What should you transcribe? Every line from the top of the records below through the line with "font-size:15px; line-height:18px; margin-bottom:9px;", exactly, and no pictures.

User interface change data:
========

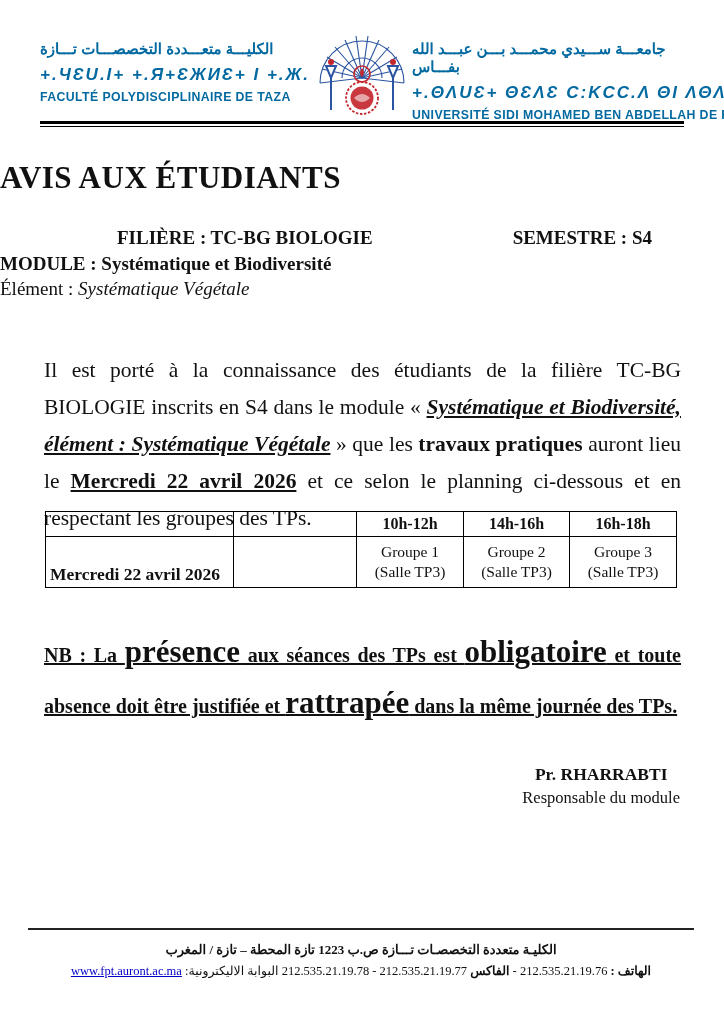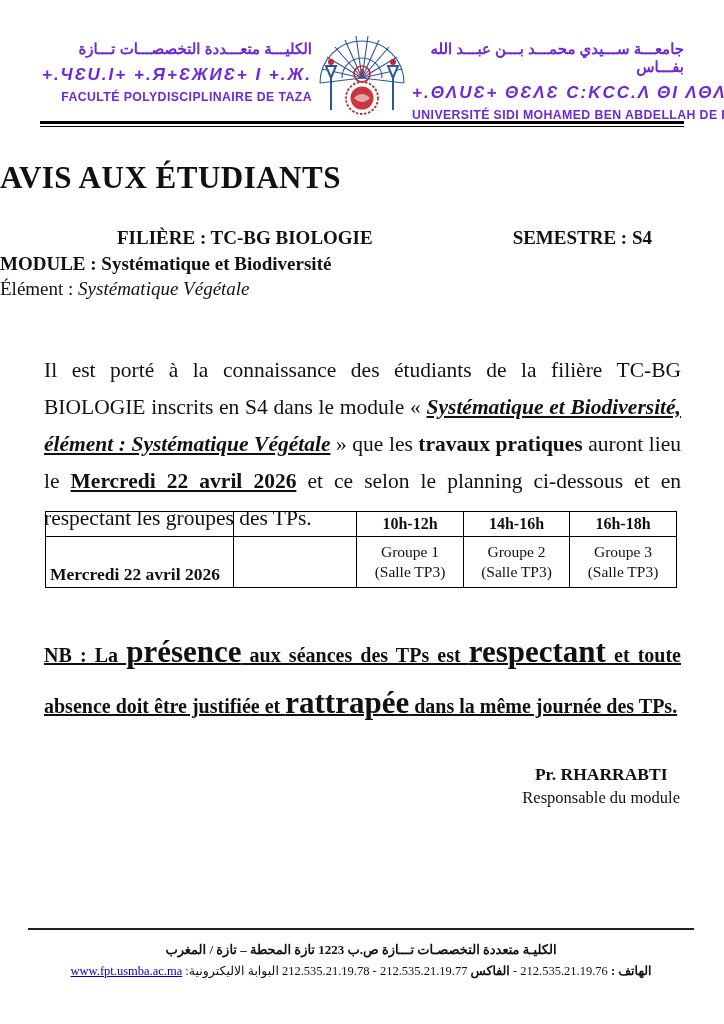--- a/index.html
+++ b/index.html
@@ -7,21 +7,21 @@
     position:relative; width:724px; height:1024px; margin:0 auto;
     background:#ffffff; overflow:hidden;
     font-family:"Liberation Serif", serif; color:#111;
   }
   
   .header {
     position:absolute; top:40px; left:40px; right:40px;
     display:flex; justify-content:space-between; align-items:flex-start;
   }
   .header-block {
-    width:272px; text-align:right; color:#6d28d9;
+    width:272px; text-align:left; color:#0369a1;
     font-family:"Liberation Sans", sans-serif; font-weight:bold;
   }
   .hdr-arabic   { font-size:15px; line-height:18px; margin-bottom:9px; }
   .hdr-tifinagh { font-size:17px; line-height:16px; letter-spacing:2px; margin-bottom:7px; white-space:nowrap;font-style:italic; }
   .hdr-latin    { font-size:12.3px; line-height:15px; letter-spacing:0.4px; white-space:nowrap; }
   .logo-wrap { width:96px; display:flex; justify-content:center; margin-top:-4px; }
   .header-rule {
     position:absolute; top:121px; left:40px; right:40px; height:2px;
     border-top:3.5px solid #000; border-bottom:1.5px solid #000;
   }
@@ -186,29 +186,29 @@
         </td>
         <td>
           <span>Groupe 3</span><br>
           <span>(Salle TP3)</span>
         </td>
       </tr>
     </tbody>
   </table>
 
   <p class="nb-par">
-    <span>NB : La </span><span class="nb-big">présence</span><span> aux séances des TPs est </span><span class="nb-big">respectant</span><span> et toute absence doit être justifiée et </span><span class="nb-big">rattrapée</span><span> dans la même journée des TPs.</span>
+    <span>NB : La </span><span class="nb-big">présence</span><span> aux séances des TPs est </span><span class="nb-big">obligatoire</span><span> et toute absence doit être justifiée et </span><span class="nb-big">rattrapée</span><span> dans la même journée des TPs.</span>
   </p>
 
   <div class="signature">
     <div class="sig-name">Pr. RHARRABTI</div>
     <div class="sig-role">Responsable du module</div>
   </div>
 
   <div class="footer">
     <div class="footer-rule"></div>
     <div class="footer-line1">الكليـة متعددة التخصصـات تـــازة ص.ب 1223 تازة المحطة – تازة / المغرب</div>
     <div class="footer-line2">
-      <span class="lbl-b">الهاتف :</span><span> 212.535.21.19.76 - </span><span class="lbl-b">الفاكس</span><span> 212.535.21.19.77 - 212.535.21.19.78 </span><span>البوابة الاليكترونية: </span><a href="#" class="site-link" dir="ltr">www.fpt.usmba.ac.ma</a>
+      <span class="lbl-b">الهاتف :</span><span> 212.535.21.19.76 - </span><span class="lbl-b">الفاكس</span><span> 212.535.21.19.77 - 212.535.21.19.78 </span><span>البوابة الاليكترونية: </span><a href="#" class="site-link" dir="ltr">www.fpt.auront.ac.ma</a>
     </div>
   </div>
 
 </div>
 
 </body></html>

========

▶ **Result of the exercise**:
--- a/index.html
+++ b/index.html
@@ -7,21 +7,21 @@
     position:relative; width:724px; height:1024px; margin:0 auto;
     background:#ffffff; overflow:hidden;
     font-family:"Liberation Serif", serif; color:#111;
   }
   
   .header {
     position:absolute; top:40px; left:40px; right:40px;
     display:flex; justify-content:space-between; align-items:flex-start;
   }
   .header-block {
-    width:272px; text-align:right; color:#6d28d9;
+    width:272px; text-align:left; color:#0369a1;
     font-family:"Liberation Sans", sans-serif; font-weight:bold;
   }
   .hdr-arabic   { font-size:15px; line-height:18px; margin-bottom:9px; }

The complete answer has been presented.